Recorrí, ya solo, El Carril en busca del camino medieval hacia el castillo, entre los pinos carrascos, los olivos sin flor y las desatentas casas que se agolpan al final de la ladera antes de precipitarse en los callejones que aún retienen el eco de aquellos niños felices que fueron mis padres, de los jóvenes que encalaron con hambre el viejo barrio hasta que emigraron a las calles que ocupaban la labranza y el olivar, sin dejar de ser un gueto olvidado y miserable, pero con fachadas de oropel y sonrisas descalzas.
Recordé cuánto le gustaba a mi hijo pasear por aquel paraje. Tomé la bifurcación que existe nada más comenzar el ascenso al castillo, la que respondía a los dos itinerarios usados desde antaño, uno para acceder a las fortalezas a pie, más agreste y empinado, y otro para carros y carruajes que se desviaba hacia El Neveral para unirse después en la fuente de Caño Quebrado. Por los restos de la muralla mis padres jugaron en su infancia, como después lo hice yo. Volví a perderme en cada palmo del terreno, por cada ruina, cada piedra, cada olivo, y accedí por el camino que aún existe hasta la misma puerta del alcázar viejo. Después fui hacia la cruz, la que la leyenda decía que se construyó en el mismo lugar donde el rey clavó su acero tras conquistar la ciudad, pero que realmente no era más que la reposición en hormigón de la vieja cruz de madera que una pudiente familia de la ciudad colocó en la zona más escarpada del cerro, junto al precipicio, rogando a Dios que la peste dejara de llevarse la vida de las pobres almas de la noble villa que guardaba el paño santo de Cristo y que cada poco tiempo el viento hacía volar ladera abajo para que los fieles y la iglesia en comitiva volvieran a subir los maderos para recolocarlos en el risco hasta que una nueva ventolera escupiera otra vez la cruz hacia las casas de los feligreses, que seguían muriendo como ratas, por las ratas, como moscas, comidos de moscas, como infieles, a pesar de creer con toda su insensatez en la cruz y el Santo Rostro. Y allí, con el valle corriendo desde la ciudad hacia el Almadén y la sierra mágica, entre un millón de olivos y una tierra huérfana de futuro, nieta del miedo y el hambre, sumisa y acomodada en la miseria siempre vespertina, con cartilla de racionamiento perenne como las hojas del olivar, en aquel mirador del paraíso ardiente como el infierno, allí, sin hallar esperanza, salté al vacío.

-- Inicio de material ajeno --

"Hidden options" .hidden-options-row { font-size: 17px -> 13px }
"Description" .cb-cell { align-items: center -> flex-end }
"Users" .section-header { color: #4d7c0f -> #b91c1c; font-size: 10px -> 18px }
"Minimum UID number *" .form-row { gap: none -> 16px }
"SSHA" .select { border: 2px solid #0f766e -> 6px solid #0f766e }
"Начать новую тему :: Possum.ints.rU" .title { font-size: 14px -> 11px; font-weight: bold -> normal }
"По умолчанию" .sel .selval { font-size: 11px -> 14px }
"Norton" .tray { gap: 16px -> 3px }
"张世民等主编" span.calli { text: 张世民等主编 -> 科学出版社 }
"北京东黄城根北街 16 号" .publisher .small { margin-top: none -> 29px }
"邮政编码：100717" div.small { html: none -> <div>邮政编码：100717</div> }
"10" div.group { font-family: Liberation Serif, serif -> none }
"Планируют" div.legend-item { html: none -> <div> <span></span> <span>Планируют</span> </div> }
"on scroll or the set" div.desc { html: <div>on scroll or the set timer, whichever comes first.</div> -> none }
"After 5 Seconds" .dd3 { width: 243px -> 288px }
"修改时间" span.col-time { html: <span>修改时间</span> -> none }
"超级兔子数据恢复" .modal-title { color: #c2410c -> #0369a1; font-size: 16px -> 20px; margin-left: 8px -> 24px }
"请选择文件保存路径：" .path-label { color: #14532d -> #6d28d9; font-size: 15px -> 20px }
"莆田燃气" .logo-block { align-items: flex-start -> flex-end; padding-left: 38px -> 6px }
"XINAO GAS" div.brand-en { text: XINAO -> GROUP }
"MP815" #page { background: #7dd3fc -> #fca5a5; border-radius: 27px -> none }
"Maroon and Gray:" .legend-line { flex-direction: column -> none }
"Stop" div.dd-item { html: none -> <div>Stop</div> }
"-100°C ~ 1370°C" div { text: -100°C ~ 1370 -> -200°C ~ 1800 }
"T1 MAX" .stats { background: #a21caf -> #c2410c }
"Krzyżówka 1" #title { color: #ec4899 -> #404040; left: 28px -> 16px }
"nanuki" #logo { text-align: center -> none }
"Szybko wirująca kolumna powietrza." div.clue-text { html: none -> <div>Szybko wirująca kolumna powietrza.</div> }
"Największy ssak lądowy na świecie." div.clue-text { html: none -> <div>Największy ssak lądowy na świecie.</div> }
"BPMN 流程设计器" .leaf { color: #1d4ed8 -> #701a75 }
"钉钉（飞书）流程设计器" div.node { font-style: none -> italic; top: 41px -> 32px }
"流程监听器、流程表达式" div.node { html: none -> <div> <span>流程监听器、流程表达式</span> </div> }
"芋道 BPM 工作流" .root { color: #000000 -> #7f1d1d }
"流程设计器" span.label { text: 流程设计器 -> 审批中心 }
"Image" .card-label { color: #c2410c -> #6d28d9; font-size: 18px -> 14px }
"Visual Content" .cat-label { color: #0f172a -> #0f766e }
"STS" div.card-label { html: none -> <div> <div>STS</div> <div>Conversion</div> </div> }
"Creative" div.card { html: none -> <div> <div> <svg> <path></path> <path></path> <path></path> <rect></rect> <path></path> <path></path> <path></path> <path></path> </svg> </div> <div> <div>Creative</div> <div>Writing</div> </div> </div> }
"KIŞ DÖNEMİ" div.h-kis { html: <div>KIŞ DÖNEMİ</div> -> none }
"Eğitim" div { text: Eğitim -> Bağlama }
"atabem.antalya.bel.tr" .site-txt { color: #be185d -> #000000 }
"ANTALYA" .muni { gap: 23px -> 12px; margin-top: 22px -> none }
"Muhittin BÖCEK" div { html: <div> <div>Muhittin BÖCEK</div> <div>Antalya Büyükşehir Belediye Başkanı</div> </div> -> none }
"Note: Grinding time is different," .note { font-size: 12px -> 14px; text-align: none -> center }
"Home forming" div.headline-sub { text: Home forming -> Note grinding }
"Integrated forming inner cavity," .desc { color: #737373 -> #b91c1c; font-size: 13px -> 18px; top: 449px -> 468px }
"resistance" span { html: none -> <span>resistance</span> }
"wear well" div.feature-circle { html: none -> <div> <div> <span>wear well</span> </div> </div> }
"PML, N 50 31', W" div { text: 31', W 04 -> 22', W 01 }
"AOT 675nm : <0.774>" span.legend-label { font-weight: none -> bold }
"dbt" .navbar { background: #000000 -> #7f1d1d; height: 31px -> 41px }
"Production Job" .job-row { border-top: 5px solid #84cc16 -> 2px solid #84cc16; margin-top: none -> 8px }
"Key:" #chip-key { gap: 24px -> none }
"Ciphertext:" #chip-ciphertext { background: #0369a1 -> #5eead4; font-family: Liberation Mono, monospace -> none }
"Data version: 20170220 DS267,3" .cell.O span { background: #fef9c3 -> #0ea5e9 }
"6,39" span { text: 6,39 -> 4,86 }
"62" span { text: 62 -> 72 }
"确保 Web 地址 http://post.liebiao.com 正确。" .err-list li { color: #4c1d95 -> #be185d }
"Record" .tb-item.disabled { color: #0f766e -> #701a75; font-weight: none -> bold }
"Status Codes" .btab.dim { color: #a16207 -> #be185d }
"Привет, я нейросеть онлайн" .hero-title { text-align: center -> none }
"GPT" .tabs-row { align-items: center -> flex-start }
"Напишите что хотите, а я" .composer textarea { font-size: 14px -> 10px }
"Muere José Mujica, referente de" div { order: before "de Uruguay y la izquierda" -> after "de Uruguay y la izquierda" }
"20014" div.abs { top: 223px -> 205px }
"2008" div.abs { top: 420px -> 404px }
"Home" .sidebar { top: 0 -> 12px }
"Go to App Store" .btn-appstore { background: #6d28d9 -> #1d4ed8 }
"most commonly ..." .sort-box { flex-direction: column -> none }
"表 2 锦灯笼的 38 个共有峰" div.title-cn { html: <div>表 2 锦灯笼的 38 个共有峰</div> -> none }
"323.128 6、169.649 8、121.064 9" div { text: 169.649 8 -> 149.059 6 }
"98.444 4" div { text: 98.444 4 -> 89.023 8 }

Rodé por el acantilado de piedra caliza hasta que mi cuerpo descansó entre un olivo y un pino. Mi corazón se detuvo. La sangre que aún no había perdido dejó de circular por mis venas y de llegar al cerebro. Pero mi mente siguió despierta algunos minutos más y recordé el caos de los últimos años entre un mar de colores brillantes provocados por millones de cortocircuitos electromagnéticos de las células de mi sistema nervioso. Comenzaron a morir las primeras neuronas y las células del cerebelo y los núcleos basales y también las piramidales de la corteza cerebral y más tarde llegó la hora del tronco del encéfalo y así, poco a poco, entré en un profundo y eterno sueño, mientras veía cómo al olivo que recogería mis cenizas por siempre la habían brotado varias flores tempranas.